Bei Max Stiegl, Pächter und Küchenchef in Personalunion, merkt man die Liebe zum Detail. Die alte Bausubstanz ist sehr geschmackvoll renoviert, und ist die Gelsenplage im Sommer nicht zu groß, sitzt man sehr gemütlich im Innenhof. Neben der klassischen, traditionellen Küchenlinie serviert Max Stiegl auch spannende Innereien-Gerichte. Wir haben den Abend mit der köstlichen Halászlé, vulgo pannonischen Fischsuppe, begonnen. Die Stücke vom Wels waren innen noch saftig, der Paprika und der Mangalitzaspeck rundeten das Bild ab – ein „Must“ im Gut Purbach. Wer es deftiger mag, wird an den Grammelknödeln mit zartknusprigen Grammeln und dem sehr feinwürzigen Ingwerkraut seine Freude haben. Auch die Lammzunge mit Selleriepüree war perfekt gelungen, knackig im Biss und mit einem köstlichen Fond serviert. Überhaupt erwiesen sich die Fonds als sehr aromatisch und passten großartig zu den Gerichten.
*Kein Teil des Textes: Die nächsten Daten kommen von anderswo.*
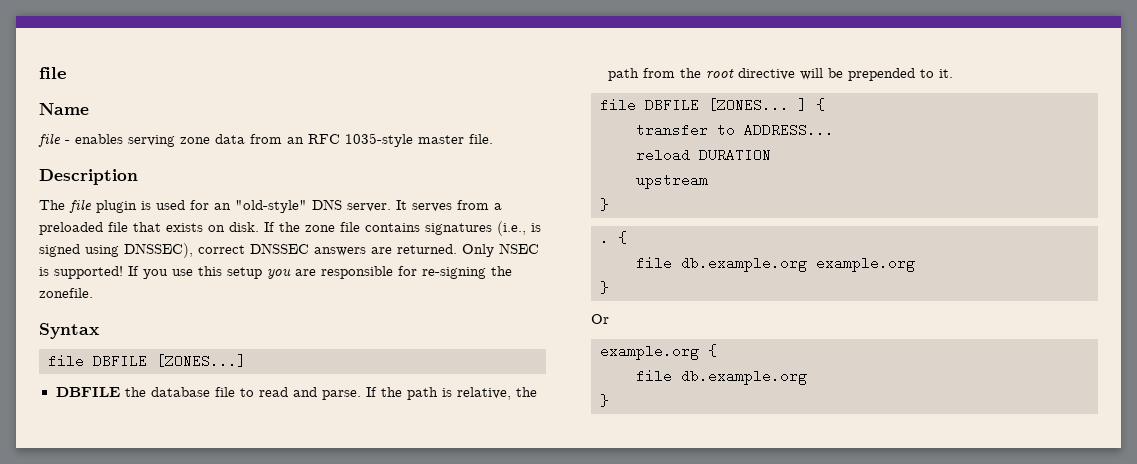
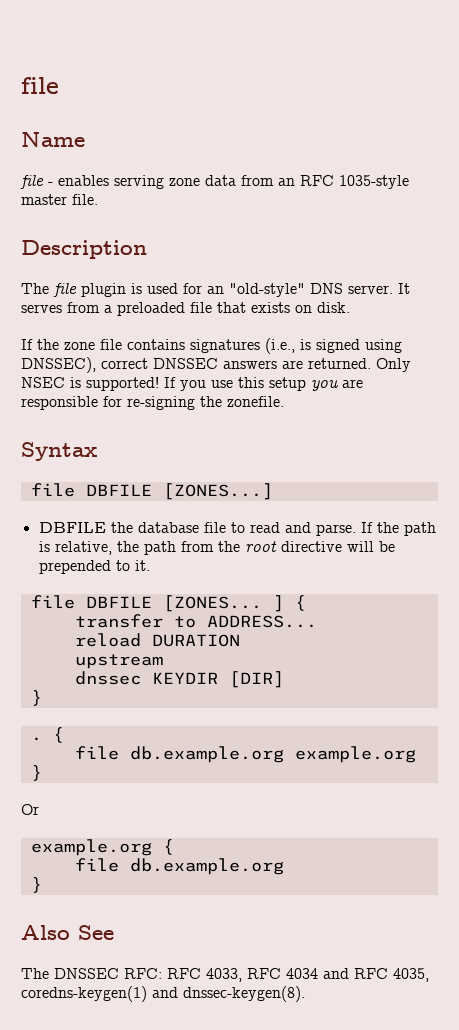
(259, 227) none -> (350, 307) //
(708, 181) none -> [74,671,284,688] // dnssec KEYDIR [DIR]
(609, 400) none -> [21,925,114,940] [21,968,429,982] [21,986,305,1002] // Also See // The DNSSEC RFC: RFC 4033, RFC 4034 and RFC 4035, coredns-keygen(1) and dnssec-keygen(8).

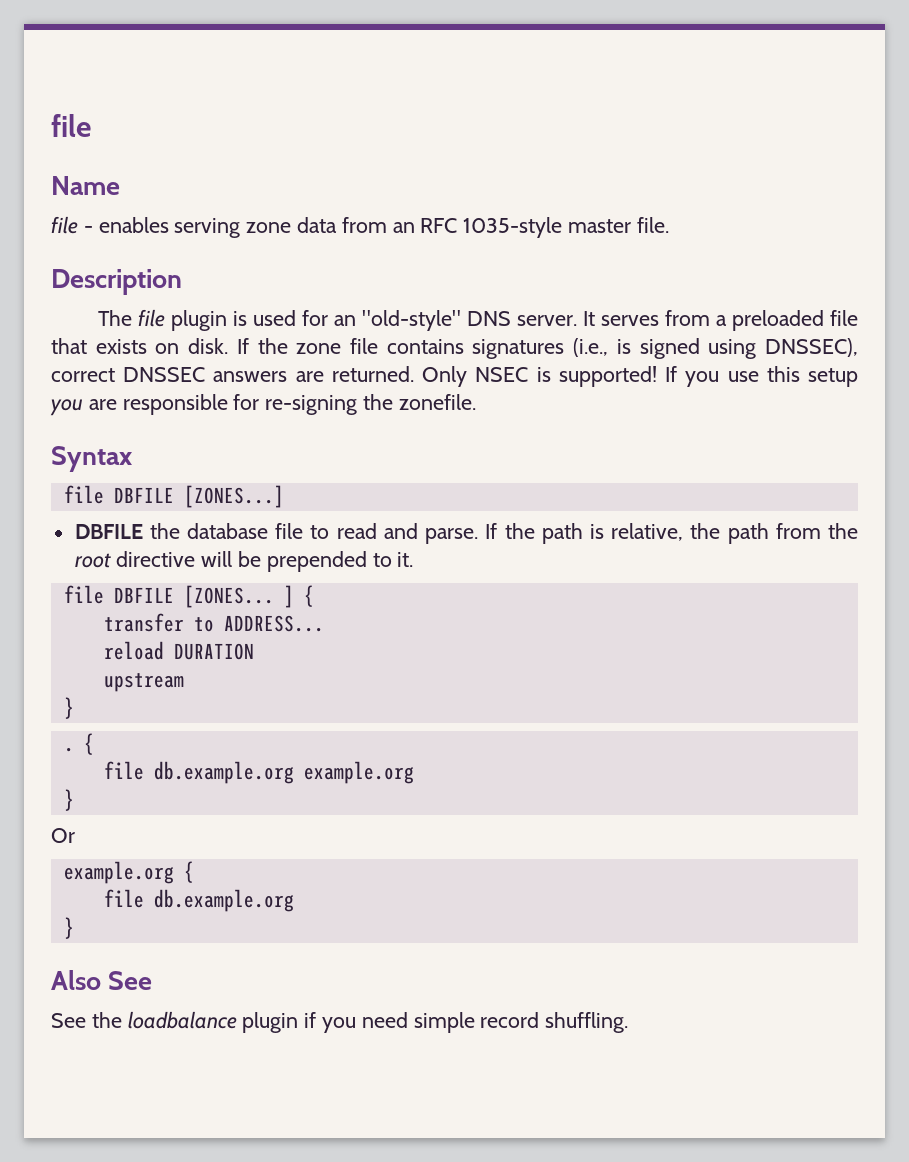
(350, 307) // -> (229, 346) none
[74,671,284,688] // dnssec KEYDIR [DIR] -> (184, 682) none
[21,968,429,982] [21,986,305,1002] The DNSSEC RFC: RFC 4033, RFC 4034 and RFC 4035, coredns-keygen(1) and dnssec-keygen(8). -> [51,1011,629,1033] See the loadbalance plugin if you need simple record shuffling.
Der Zwiebelrostbraten vom Galloway-Rind war ein wenig unauffällig, dafür der Steinbutt, im Ingwersud gegart, mit Frühlingskräuter-Risotto umso großartiger. Die Mohn-Topfen-Knödel mit Beeren und Eis zum Abschluss waren so köstlich, dass wir sie ein zweites Mal bestellten. Die Weinkarte ist gut bestückt und bietet erfreulicherweise auch gereifte österreichische Weiß- als auch Rotweine zu moderaten Preisen an.
Gut Purbach Max Raskovits Stiegl
Max Stiegl pflegt eine Leidenschaft für Innereien und hat damit eine Gourmet-Nische besetzt, in der er weit über Kutteln und Nierndln hinausgeht und sich auch an Hoden, Euter, Hirn und Schnepfendreck versucht. Doch die Eingeweide-Küche ist nur eine Seite des Lokals mit dem minimalistischen Interieur und dem schönen Innenhof. Die andere Seite kann als „modern pannonisch“ durchgehen – wobei sich hier im letzten Jahr eine gedankenlose Routine eingeschlichen hat, die den Gesamteindruck deutlich trübt. Zwar war die Fischsuppe mit Stücken vom Wels und Linsen kräftig und safrangelb wie immer, auch die Grammelknödel auf Paradeis-Ingwer-Kraut erfreuten mit flaumiger Konsistenz und feinem Aromen-Mix. Aber bei einem Kalbsherz in Wurzel-Rahm-Sauce sollte man doch erwarten, dass es über eine „Ja, eh“-Qualität, wie man sie in jedem Wiener Beisl findet, etwas hinausgeht. Generell neigt Stiegl zur Übertreibung, wenn er Saucen reduziert, so auch bei den Lammnieren mit schwarzen Linsen, wo der Fond den Eigengeschmack der Nieren übertönte und sogar noch den begleitenden Rotwein erschlug. Generell gelungen waren dafür die Fischgerichte, wobei das Zanderfilet mit Melanzani und Erdäpfeln in seiner mediterranen Leichtigkeit hervorgehoben werden soll.